L'enfant qui ne réagit pas

La scène. Un enfant est au sol. Tu l'appelles, il ne répond pas.

Le vrai problème : c'est la seule situation de cet article où le groupe passe vraiment en second. Et c'est aussi celle où tu as le plus besoin qu'il soit déjà ancré.

Tes options :

  1. Vérifie la réaction : tape l'épaule, parle fort. « Est-ce que ça va ? » C'est le premier geste enseigné en RCR, et celui qu'on saute quand on panique.
  2. Deux personnes, deux missions, nommées à voix haute. « Toi, tu appelles le 911. Toi, tu vas chercher le défibrillateur. » Des adultes si tu en as. Pointer quelqu'un du doigt élimine l'effet spectateur.
  3. Pas de respiration, ou seulement des halètements : RCR immédiatement. Trente compressions, deux insufflations, et tu répètes jusqu'à ce qu'il respire ou que les secours prennent le relais.
  4. Il respire et reprend connaissance : position latérale de sécurité. Elle garde ses voies respiratoires ouvertes pendant que tu attends les secours.

Le piège : ancrer le groupe... et rester seul avec lui sur les bras. C'est la seule fiche où tu délègues le mot-code : le premier adulte qui arrive prend le groupe et le sort du gymnase. Toi, tu ne quittes pas l'enfant.

Celle-ci plus que les autres. Ces gestes viennent d'une source pédiatrique reconnue, mais ils ne remplacent pas une formation en RCR à jour. C'est vrai de tout l'article, et c'est vrai ici au carré.

Ce que les trois métiers ont en commun

Prof d'ÉPS, animateur de camp, éducateur de service de garde : vous n'avez ni la même formation, ni le même mandat, ni le même ratio.

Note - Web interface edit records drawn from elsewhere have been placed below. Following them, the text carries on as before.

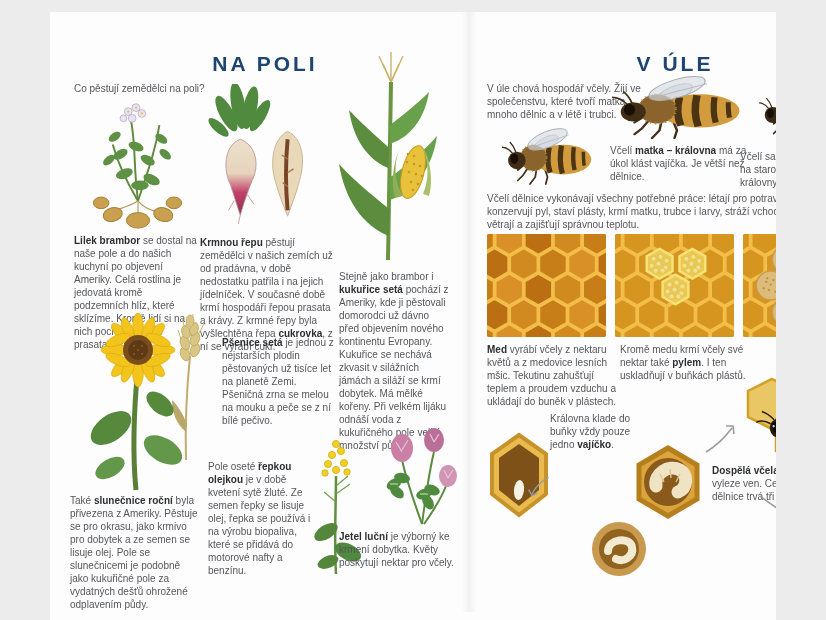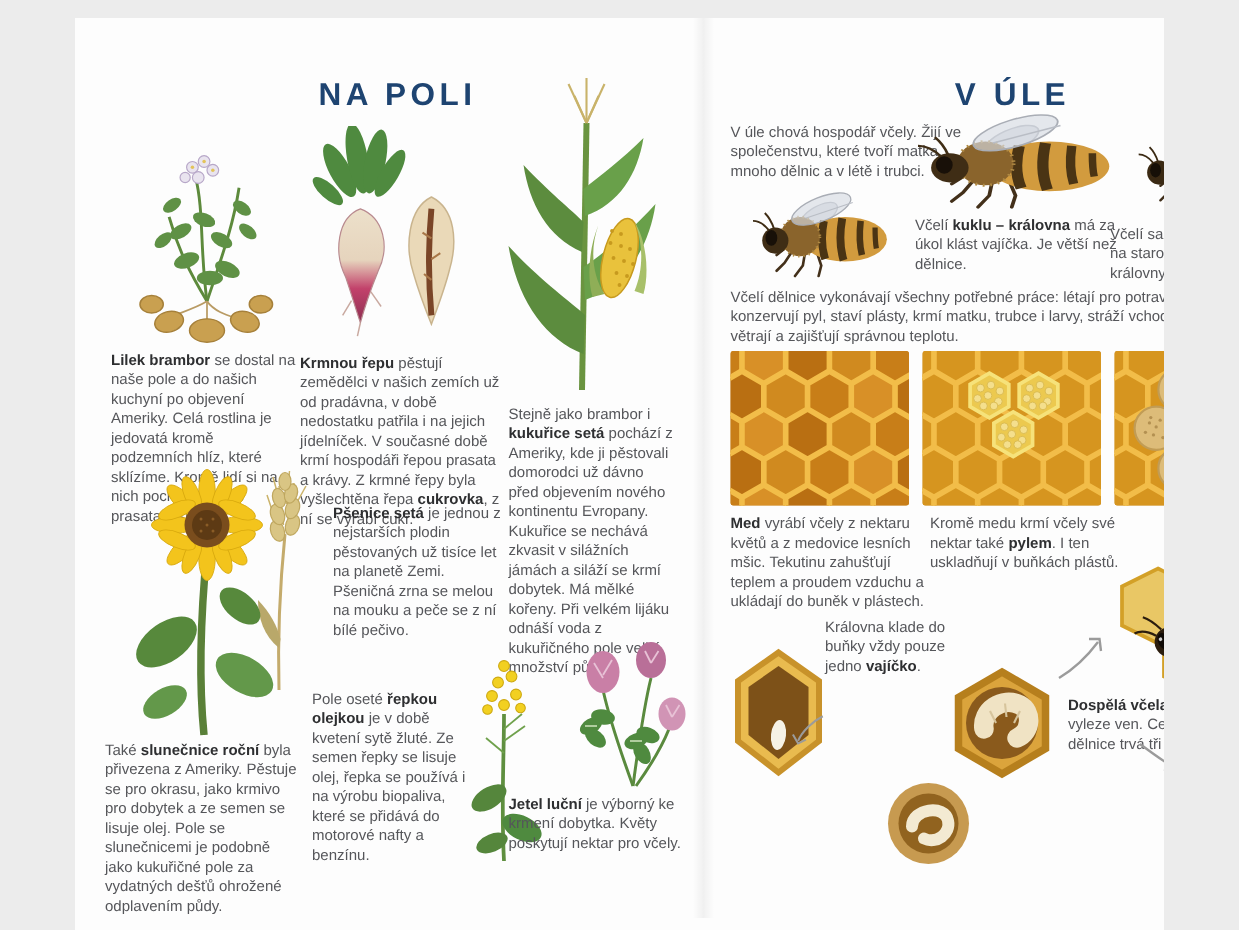--- a/index.html
+++ b/index.html
@@ -41,20 +41,21 @@
         <circle cx="25" cy="41" r="10" fill="#3f2d15"></circle>
         <ellipse cx="22" cy="39" rx="4.5" ry="6" fill="#181008"></ellipse>
         <path d="M20,33 C16,28 12,26 8,26 M24,32 C22,26 20,23 17,20" stroke="#3f2d15" stroke-width="1.5" fill="none"></path>
         <ellipse cx="60" cy="17" rx="24" ry="9" fill="rgba(215,220,228,0.65)" stroke="#a9adb5" stroke-width="1" transform="rotate(-22 60 17)"></ellipse>
         <path d="M48,24 L84,12" stroke="#b9bdc5" stroke-width="1"></path>
       </g>
     </defs>
   </svg>
 
   <div class="page-title" style="left:110px;top:40px;width:210px">NA POLI</div>
+  <div class="txt" style="left:24px;top:70px;width:170px">Co pěstují zemědělci na poli?</div>
 
   <svg class="illo" style="left:28px;top:84px" width="120" height="136" viewBox="0 0 120 140">
     <g stroke="#5d8a3c" fill="none" stroke-width="2">
       <path d="M60,108 C55,72 58,46 52,22"></path>
         <path d="M60,108 C70,78 78,56 82,30"></path>
         <path d="M60,108 C48,88 40,72 34,50"></path>
     </g>
     <g fill="#5f9145">
       <ellipse cx="42" cy="60" rx="8" ry="4.5" transform="rotate(-30 42 60)"></ellipse>
         <ellipse cx="58" cy="52" rx="8" ry="4.5" transform="rotate(20 58 52)"></ellipse>
@@ -278,21 +279,21 @@
   <svg class="illo" style="left:445px;top:112px" width="105" height="64" viewBox="0 0 120 72">
       <use href="#bee-shape"></use>
     </svg>
   <svg class="illo" style="left:552px;top:60px" width="150" height="70" viewBox="0 0 120 72" preserveAspectRatio="none">
       <use href="#bee-shape"></use>
     </svg>
   <svg class="illo" style="left:700px;top:70px;filter:brightness(0.92)" width="102" height="58" viewBox="0 0 120 72">
       <use href="#bee-shape"></use>
     </svg>
 
-  <div class="txt" style="left:560px;top:132px;width:138px"><span>Včelí </span><b>kuklu – královna</b><span> má za úkol klást vajíčka. Je větší než dělnice.</span></div>
+  <div class="txt" style="left:560px;top:132px;width:138px"><span>Včelí </span><b>matka – královna</b><span> má za úkol klást vajíčka. Je větší než dělnice.</span></div>
   <div class="txt" style="left:690px;top:138px;width:122px"><span>Včelí samec – </span><b>trubec</b><span> má na starost oplodnění královny.</span></div>
 
   <div class="txt" style="left:437px;top:180px;width:376px">Včelí dělnice vykonávají všechny potřebné práce: létají pro potravu, vyrábí med, konzervují pyl, staví plásty, krmí matku, trubce i larvy, stráží vchod, uklízejí a čistí, větrají a zajišťují správnou teplotu.</div>
 
   <svg class="comb" style="left:437px;top:222px" viewBox="0 0 120 104" preserveAspectRatio="xMidYMid slice">
       <rect x="0" y="0" width="120" height="104" fill="#c3831c"></rect>
       <polygon points="7.3,-3.2 7.3,13.2 -7.0,21.5 -21.3,13.2 -21.3,-3.3 -7.0,-11.5" fill="#c87e18" stroke="#f2bd49" stroke-width="3"></polygon>
       <polygon points="36.7,-3.2 36.7,13.2 22.4,21.5 8.1,13.2 8.1,-3.3 22.4,-11.5" fill="#d89027" stroke="#f2bd49" stroke-width="3"></polygon>
       <polygon points="66.1,-3.2 66.1,13.2 51.8,21.5 37.5,13.2 37.5,-3.3 51.8,-11.5" fill="#b96f12" stroke="#f2bd49" stroke-width="3"></polygon>
       <polygon points="95.5,-3.2 95.5,13.2 81.2,21.5 66.9,13.2 66.9,-3.3 81.2,-11.5" fill="#d08a1f" stroke="#f2bd49" stroke-width="3"></polygon>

Mais dans les dix situations ci-dessus, vous faites exactement le même travail : vous êtes le seul adulte, et vous devez être à deux endroits en même temps.

C'est pour ça que le mot-code fonctionne partout. Il ne règle pas l'incident — il te libère les mains pour aller le régler.

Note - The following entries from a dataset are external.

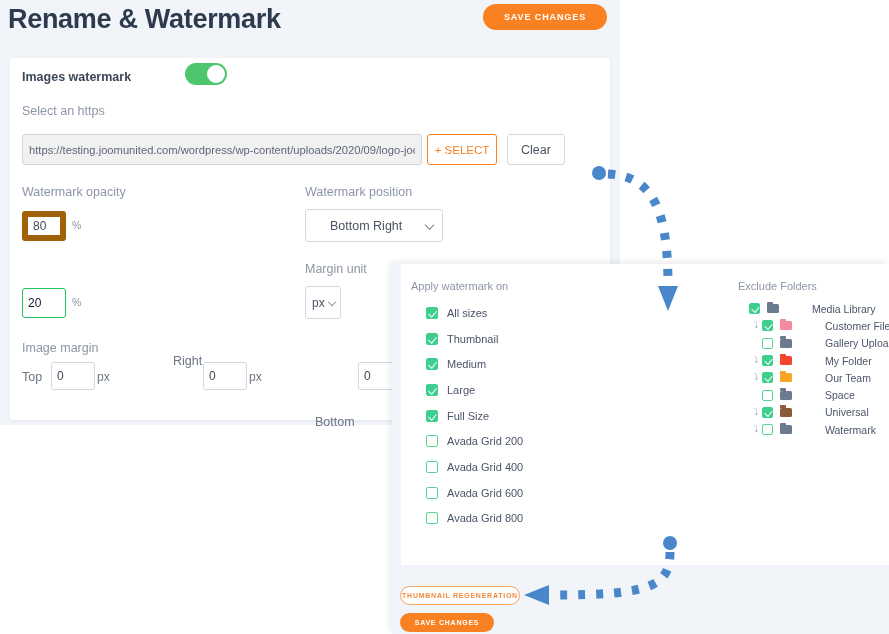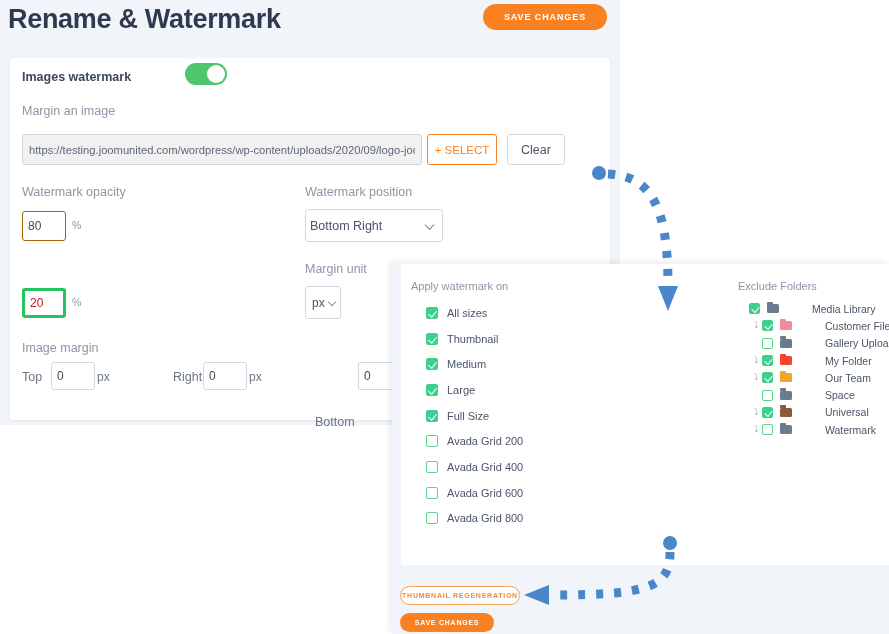--- a/index.html
+++ b/index.html
@@ -80,66 +80,66 @@
     background: #ffffff; color: #4a5464;
     font-size: 12.5px; cursor: pointer;
     font-family: "Liberation Sans", sans-serif;
   }
 
   .lbl-opacity { position: absolute; left: 12px; top: 127px; }
   .lbl-position { position: absolute; left: 295px; top: 127px; }
   .num-opacity {
     position: absolute; left: 12px; top: 153px;
     width: 44px; height: 30px;
-    border: 1px solid #a16207; border-radius: 3px;
+    border: 6px solid #a16207; border-radius: 3px;
     background: #fff; color: #3c4858; font-size: 12px; padding: 0 5px;
     outline: none; font-family: "Liberation Sans", sans-serif;
   }
   .unit-pct-1 { position: absolute; left: 62px; top: 161px; color: #8d96a6; font-size: 10.5px; }
 
   .sel-position {
     position: absolute; left: 295px; top: 151px;
     width: 138px; height: 33px;
     border: 1px solid #d4d8de; border-radius: 3px;
     background: #ffffff; color: #4a5464; font-size: 12.5px;
-    padding: 0 24px 0 4px;
+    padding: 0 24px 0 24px;
     display: flex; align-items: center; cursor: pointer;
   }
   .chev {
     position: absolute; right: 9px; top: 50%;
     width: 7px; height: 7px;
     border-right: 1.6px solid #7b8494; border-bottom: 1.6px solid #7b8494;
     transform: translateY(-65%) rotate(45deg);
   }
 
   .lbl-setsize { position: absolute; left: 12px; top: 204px; }
   .lbl-marginunit { position: absolute; left: 295px; top: 204px; }
   .num-setsize {
     position: absolute; left: 12px; top: 230px;
     width: 44px; height: 30px;
-    border: 3px solid #22c55e; border-radius: 3px;
-    background: #fff; color: #b91c1c; font-size: 12px; padding: 0 5px;
+    border: 1px solid #22c55e; border-radius: 3px;
+    background: #fff; color: #0f172a; font-size: 12px; padding: 0 5px;
     outline: none; font-family: "Liberation Sans", sans-serif;
   }
   .unit-pct-2 { position: absolute; left: 62px; top: 238px; color: #8d96a6; font-size: 10.5px; }
   .sel-unit {
     position: absolute; left: 295px; top: 228px;
     width: 36px; height: 33px;
     border: 1px solid #d4d8de; border-radius: 3px;
     background: #ffffff; color: #4a5464; font-size: 12px;
     padding: 0 16px 0 6px;
     display: flex; align-items: center; cursor: pointer;
   }
   .sel-unit .chev { right: 5px; width: 6px; height: 6px; }
 
   .lbl-imgmargin { position: absolute; left: 12px; top: 283px; }
   .m-top-lbl { position: absolute; left: 12px; top: 312px; color: #6b7585; font-size: 12.5px; }
   .m-top-in   { position: absolute; left: 41px;  top: 304px; }
   .m-top-unit { position: absolute; left: 87px;  top: 312px; color: #6b7585; font-size: 12px; }
-  .m-right-lbl{ position: absolute; left: 163px; top: 312px; color: #6b7585; font-size: 12.5px; }
+  .m-right-lbl{ position: absolute; left: 163px; top: 296px; color: #6b7585; font-size: 12.5px; }
   .m-right-in { position: absolute; left: 193px; top: 304px; }
   .m-right-unit{position: absolute; left: 239px; top: 312px; color: #6b7585; font-size: 12px; }
   .m-bot-lbl  { position: absolute; left: 305px; top: 312px; color: #6b7585; font-size: 12.5px; margin-top: 45px; }
   .m-bot-in   { position: absolute; left: 348px; top: 304px; }
   .m-num {
     width: 44px; height: 28px;
     border: 1px solid #d4d8de; border-radius: 3px;
     background: #fff; color: #3c4858; font-size: 12px; padding: 0 5px;
     outline: none; font-family: "Liberation Sans", sans-serif;
   }
@@ -245,21 +245,21 @@
       <button class="btn-save-top">SAVE CHANGES</button>
     </div>
 
     <div class="card">
 
       <div class="row-toggle lbl-dark">Images watermark</div>
       <div class="toggle">
         <div class="knob"></div>
       </div>
 
-      <div class="lbl lbl-select-img">Margin an image</div>
+      <div class="lbl lbl-select-img">Select an https</div>
 
       <input class="url-input" type="text" value="https://testing.joomunited.com/wordpress/wp-content/uploads/2020/09/logo-joor" style="">
       <button class="btn-select">+ SELECT</button>
       <button class="btn-clear">Clear</button>
 
       <div class="lbl lbl-opacity">Watermark opacity</div>
       <input class="num-opacity" type="text" value="80" style="">
       <div class="unit-pct-1">%</div>
 
       <div class="lbl lbl-position">Watermark position</div>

Ce qui change d'un milieu à l'autre, ce n'est pas le réflexe. C'est le décor.

  • Au gymnase, ton point fixe est déjà là — le mur du fond, la ligne des bancs — et tout le groupe est à portée de voix. Ton angle mort, c'est le vestiaire : c'est le seul endroit où tu ne peux pas les voir.
  • Au camp, ton point fixe change trois fois par jour et personne ne connaît les lieux. Nomme-le à voix haute chaque fois que tu arrives quelque part : le boisé, la plage, le terrain. Dix secondes, à chaque déplacement.
  • Au service de garde, ton groupe se recompose en continu — des enfants partent, d'autres arrivent, des parents entrent dans le local. Ton décompte n'est jamais stable : raison de plus pour compter par nom, jamais par tête.

Trois décors, un seul réflexe. C'est exactement pour ça que tu as besoin d'un mot-code, et pas de dix protocoles.

Ce que tu fais lundi

Trois gestes. Pas dix.

Vue du dessus, posés sur une surface claire : un short d'enfant plié, un sous-vêtement blanc plié, deux compresses de gaze stériles emballées, un sac de plastique refermable et un rouleau de ruban adhésif sportif blanc.
Le kit au complet. Un short, un sous-vêtement, une gaze, un Ziploc, un rouleau de tape.
  1. Choisis ton mot-code et ton point fixe. Écris-les quelque part.
  2. Pratique-les trois fois cette semaine, en pleine activité, sans catastrophe.
  3. Monte le kit de 12 $ : un short, un sous-vêtement, une gaze, un Ziploc, un rouleau de tape. Dans ton sac. Il va servir avant Noël.

Le reste, tu le sauras le jour où ça arrivera. Et ça arrivera.